In Week 1 of the 2023 season, Whitehead intercepted Buffalo Bills quarterback Josh Allen three times, eclipsing his career high in interceptions for an entire season up to that point. In doing so, he met a contract incentive only a week into the season, earning a $250,000 bonus. He was named AFC Defensive Player of the Week for his performance.

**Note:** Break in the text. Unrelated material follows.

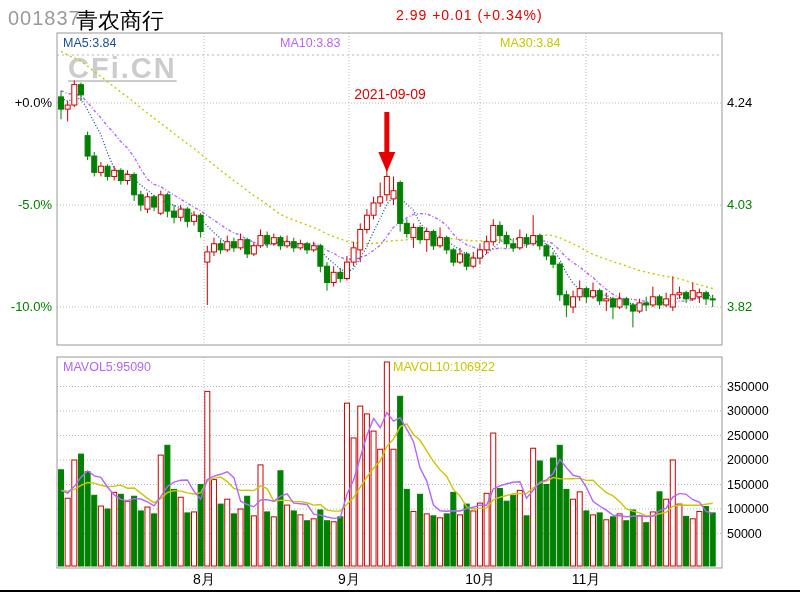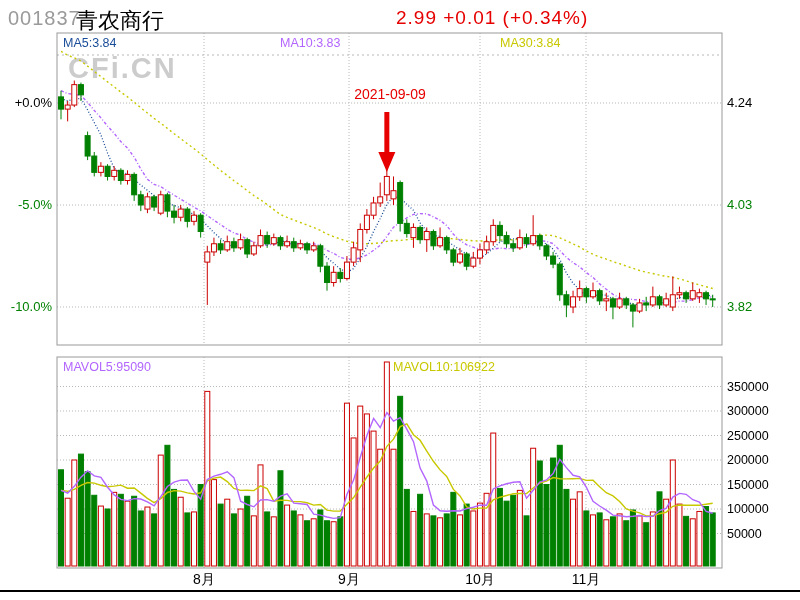"2.99 +0.01 (+0.34%)" .hdr-quote { font-size: 19px -> 14px }
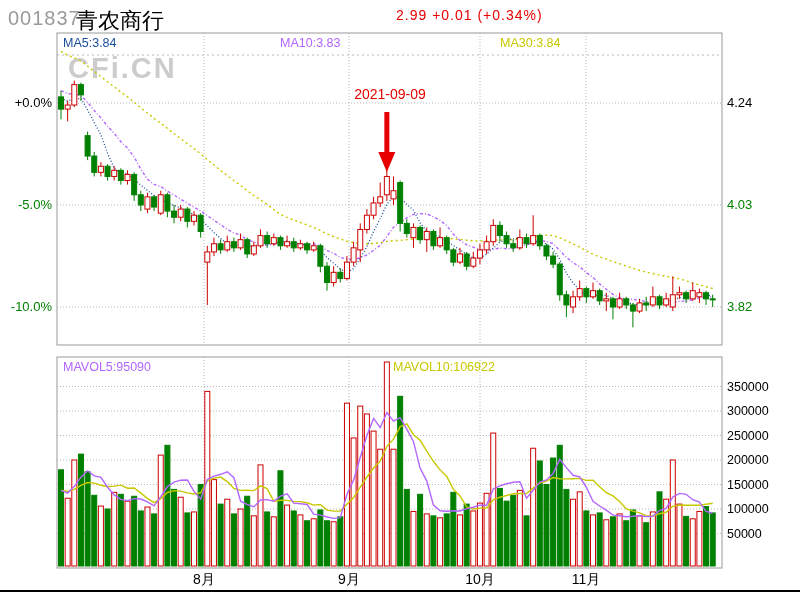"CFi.CN" .watermark { text-decoration: none -> underline }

===Tampa Bay Buccaneers (second stint)===
On March 13, 2024, Whitehead signed a two-year contract to return to the Buccaneers. On January 4, 2025, Whitehead was involved in a car accident on his way to the Buccaneers practice facility. Whitehead suffered injuries severe enough to be placed Non-Football Injury (NFI) list, ruling him out for several weeks including the Buccaneers' season finale against the New Orleans Saints to clinch the NFC South division title. On February 26, the Buccaneers declined Whitehead's 2025 option making him a free agent.

==NFL career statistics==

Legend
|  | Won the Super Bowl |
| Bold | Career high |

===Regular season===

Year: Team; Games; Tackles; Interceptions; Fumbles
GP: GS; Cmb; Solo; Ast; Sck; Sfty; PD; Int; Yds; Y/I; Lng; TD; FF; FR; Yds; Y/R; TD
2018: TB; 15; 11; 76; 61; 15; 0.0; 0; 4; 0; 0; —; 0; 0; 0; 0; 0; —; 0
2019: TB; 14; 14; 69; 50; 19; 0.0; 0; 9; 1; 11; 11.0; 11; 0; 0; 1; 0; 0.0; 0
2020: TB; 16; 16; 74; 53; 21; 2.0; 0; 4; 2; 2; 1.0; 2; 0; 1; 1; 0; 0.0; 0
2021: TB; 14; 14; 73; 58; 15; 0.0; 0; 8; 2; 24; 12.0; 17; 0; 1; 0; 0; —; 0
2022: NYJ; 17; 17; 89; 58; 31; 0.0; 0; 8; 2; 5; 2.5; 5; 0; 0; 0; 0; —; 0
2023: NYJ; 17; 17; 97; 65; 32; 0.5; 0; 9; 4; 6; 1.5; 6; 0; 0; 0; 0; —; 0
2024: TB; 12; 12; 79; 49; 30; 0.0; 0; 3; 0; 0; —; 0; 0; 0; 0; 0; —; 0
Career: 105; 101; 557; 394; 163; 2.5; 0; 45; 11; 48; 4.4; 17; 0; 2; 2; 0; —; 0

===Postseason===

Year: Team; Games; Tackles; Interceptions; Fumbles
GP: GS; Cmb; Solo; Ast; TFL; QBH; Sck; Sfty; PD; Int; Yds; Y/I; Lng; TD; FF; FR; Yds; Y/R; TD
2020: TB; 4; 4; 9; 8; 1; 0; 0; 0.0; 0; 1; 0; 0; —; 0; 0; 2; 0; 0; —; 0
2021: TB; 2; 2; 13; 10; 3; 2; 0; 0.0; 0; 0; 0; 0; —; 0; 0; 0; 0; 0; —; 0
Career: 6; 6; 22; 18; 4; 2; 0; 0.0; 0; 1; 0; 0; —; 0; 0; 2; 0; 0; —; 0

==Personal life==
Whitehead is a cousin of fellow former New York Jet and Pro Football Hall of Fame cornerback Darrelle Revis.